The records follow. Copy them exactly, but omit the pictures.

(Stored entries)
*-*-*
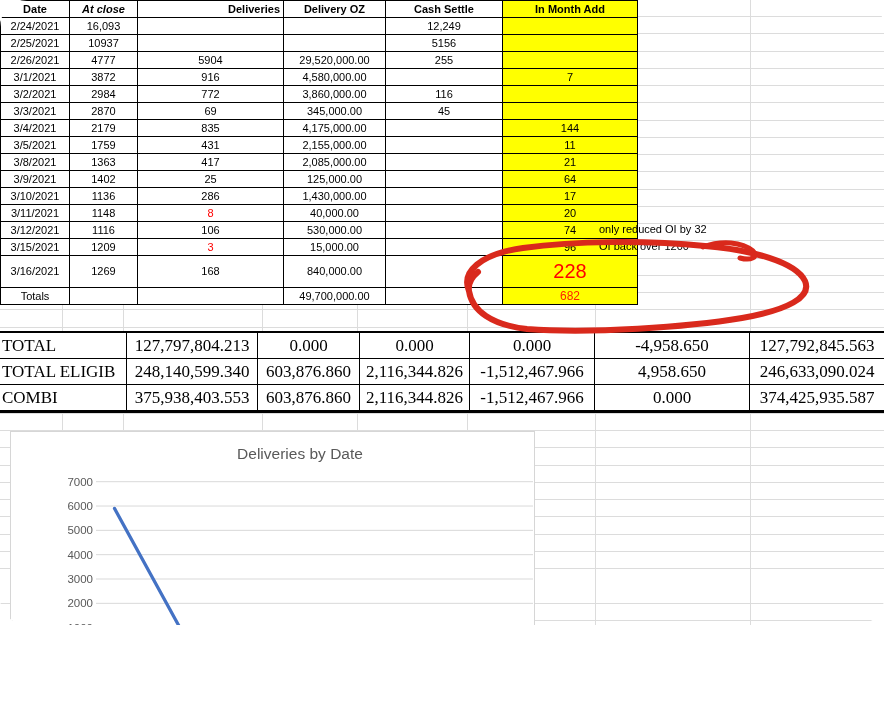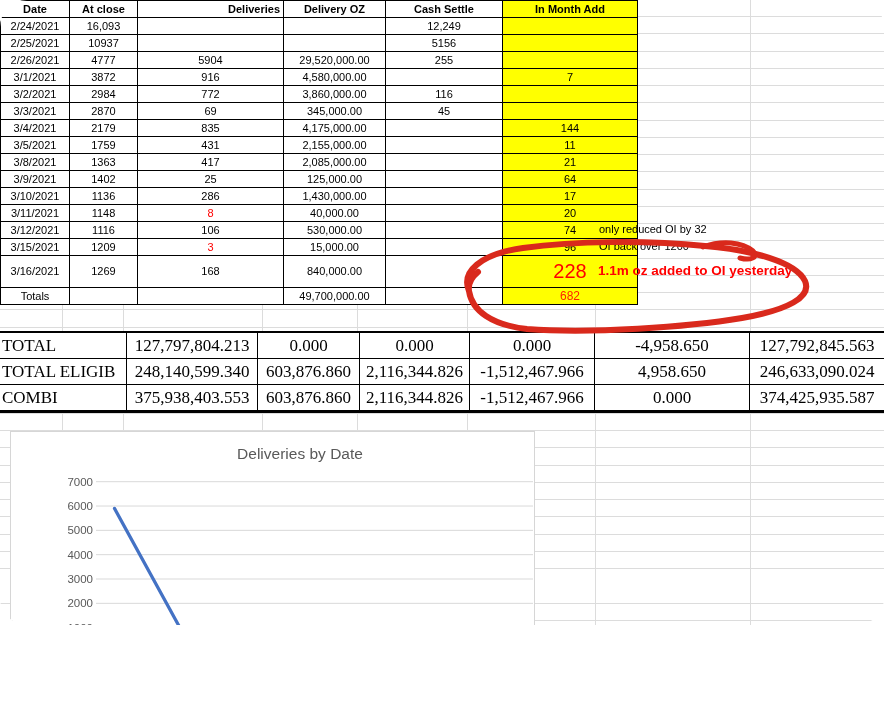"At close" th { font-style: none -> italic }
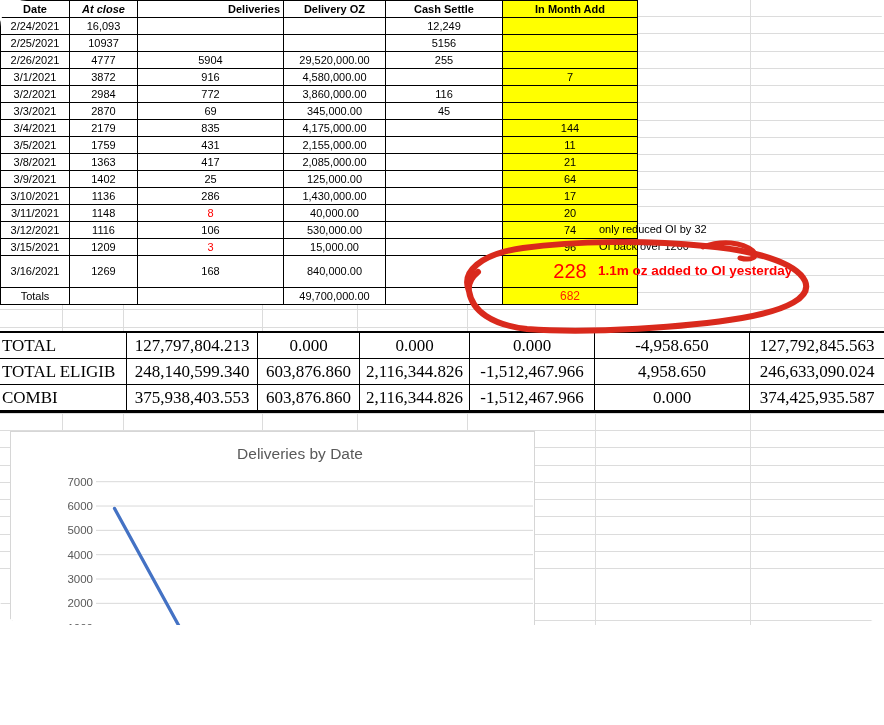"1.1m oz added to OI" div.red-note { html: <div>1.1m oz added to OI yesterday</div> -> none }
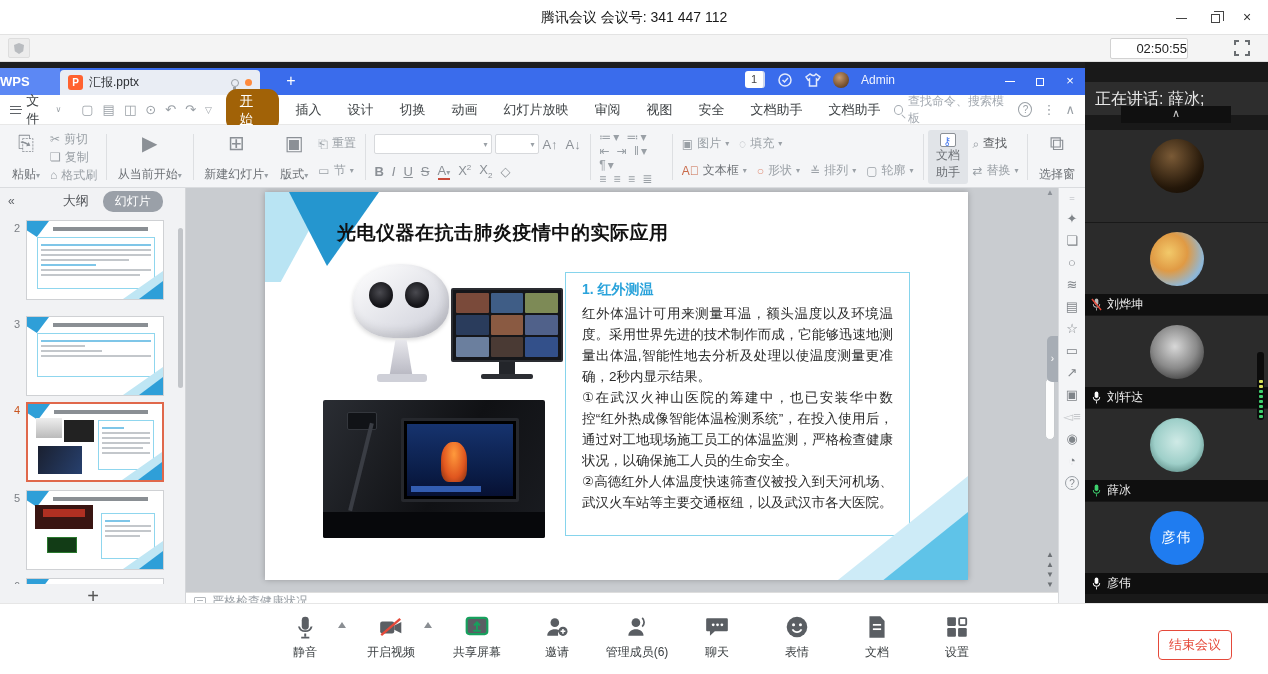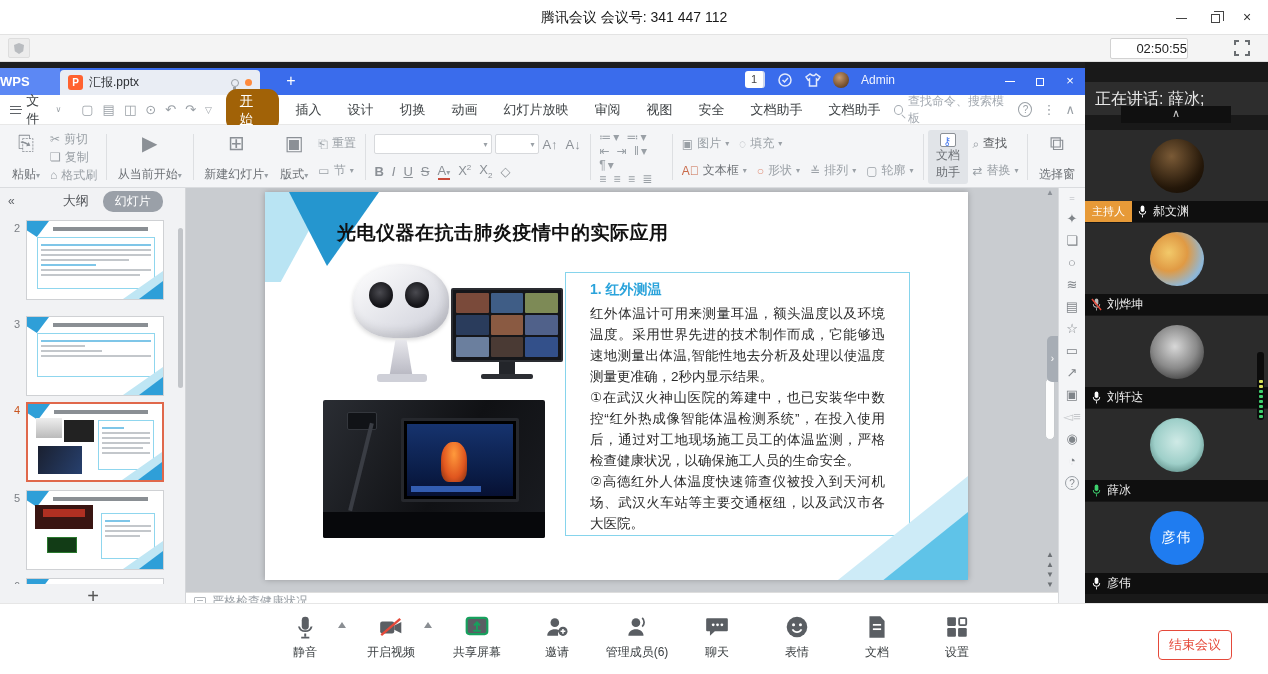"主持人" div.pname { html: <div> <span>主持人</span> <svg> <g> <rect></rect> <path></path> <rect></rect> </g> </svg> <span>郝文渊</span> </div> -> none }
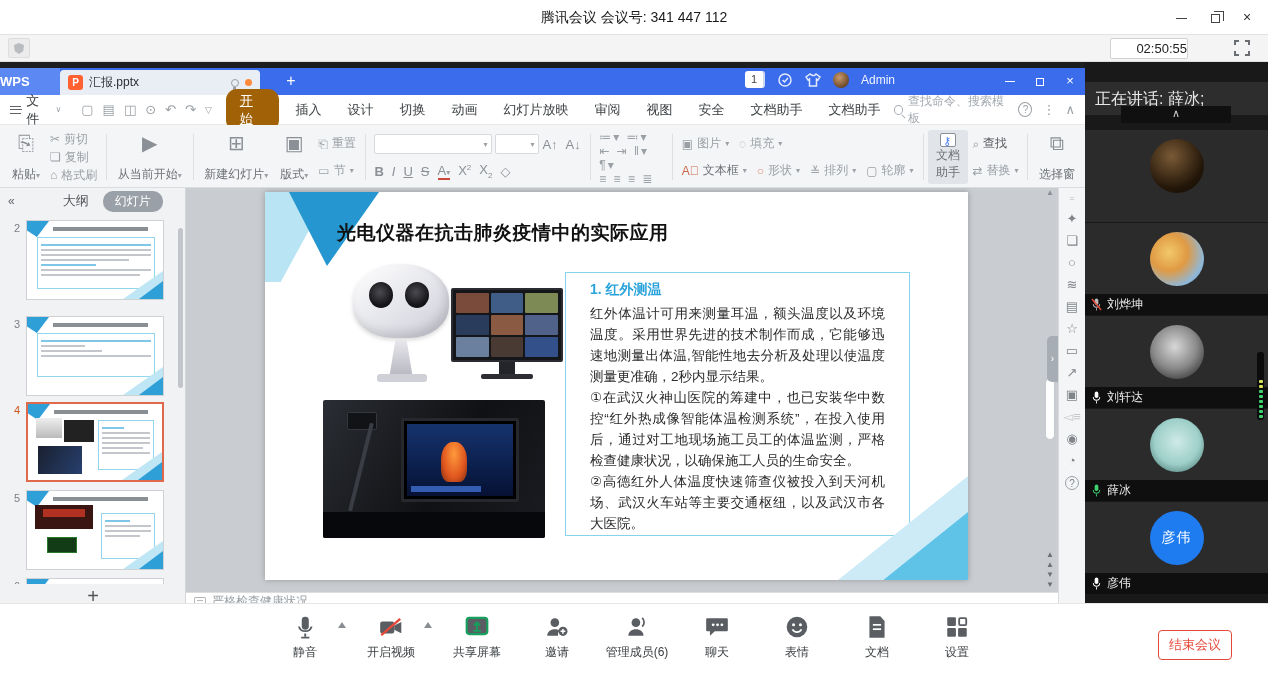"1. 红外测温" #stextbox { padding: 8px 24px 6px -> 8px 16px 6px }
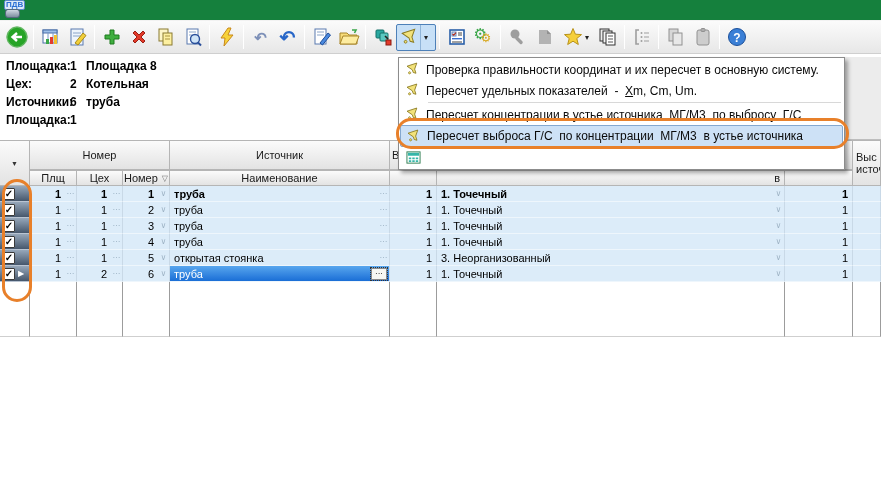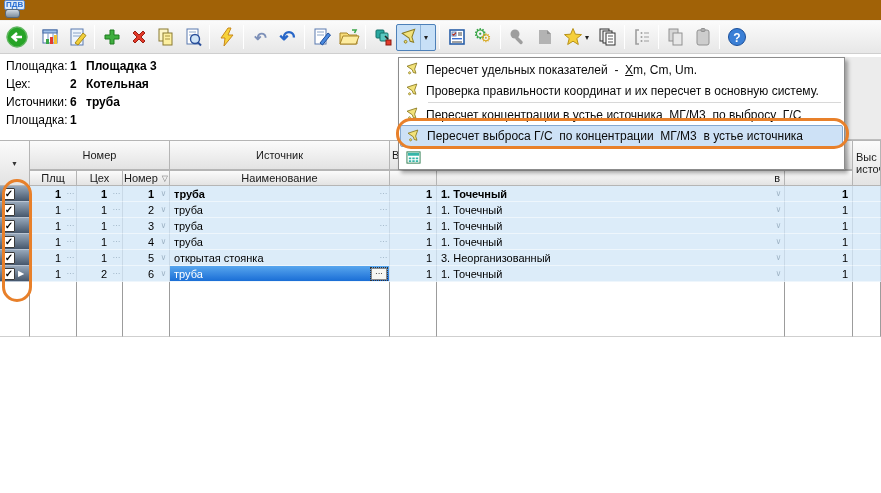"ПДВ" .titlebar { background: #a16207 -> #15803d }
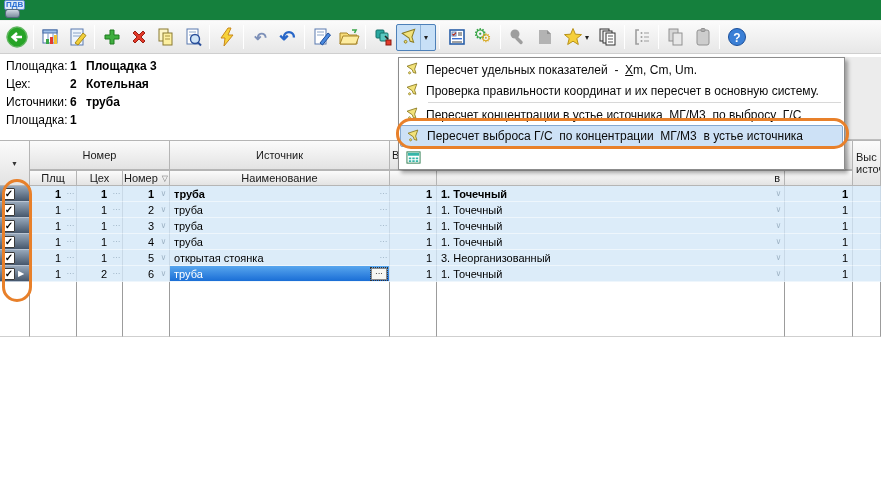"Площадка:" .inforow .lbl { font-weight: none -> bold }
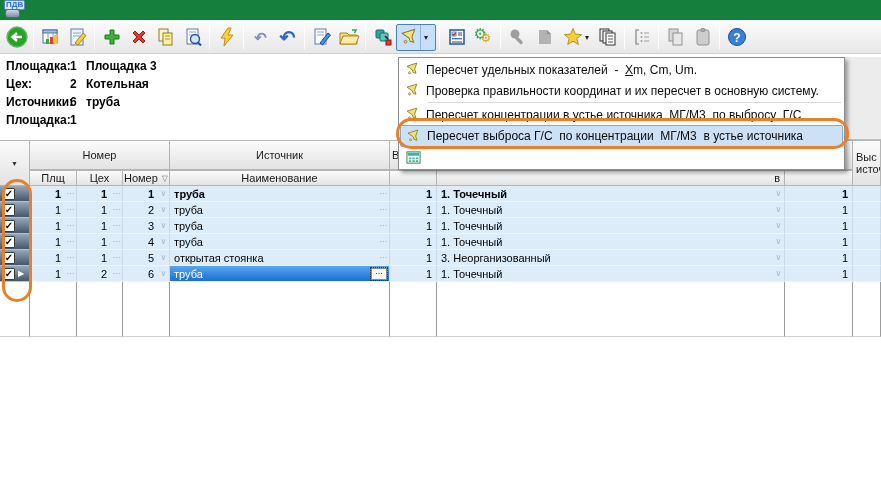"Площадка 3" span.val { text: 3 -> 8 }
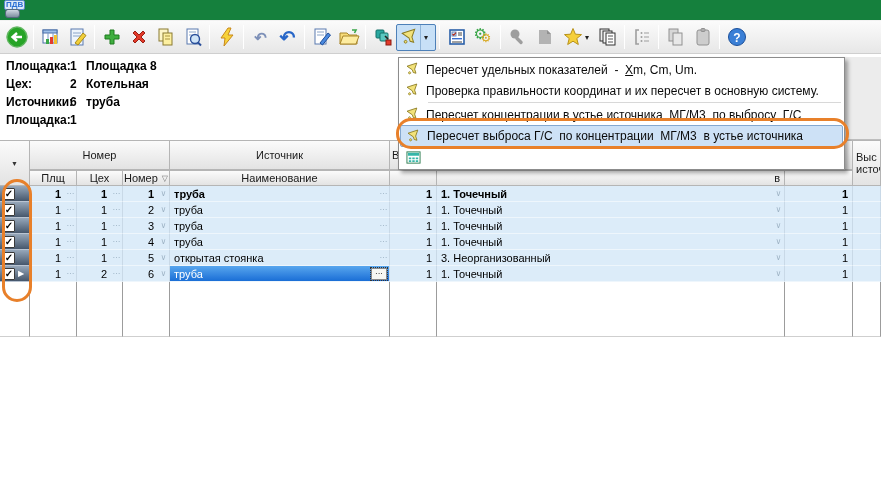"Пересчет удельных показателей - Xm," div.mitem { order: before "Проверка правильности координат и их" -> after "Проверка правильности координат и их" }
*-*-*
**Response to the task:**
"At close" th { font-style: none -> italic }
"1.1m oz added to OI" div.red-note { html: <div>1.1m oz added to OI yesterday</div> -> none }
"主持人" div.pname { html: <div> <span>主持人</span> <svg> <g> <rect></rect> <path></path> <rect></rect> </g> </svg> <span>郝文渊</span> </div> -> none }
"1. 红外测温" #stextbox { padding: 8px 24px 6px -> 8px 16px 6px }
"ПДВ" .titlebar { background: #a16207 -> #15803d }
"Площадка:" .inforow .lbl { font-weight: none -> bold }
"Площадка 3" span.val { text: 3 -> 8 }
"Пересчет удельных показателей - Xm," div.mitem { order: before "Проверка правильности координат и их" -> after "Проверка правильности координат и их" }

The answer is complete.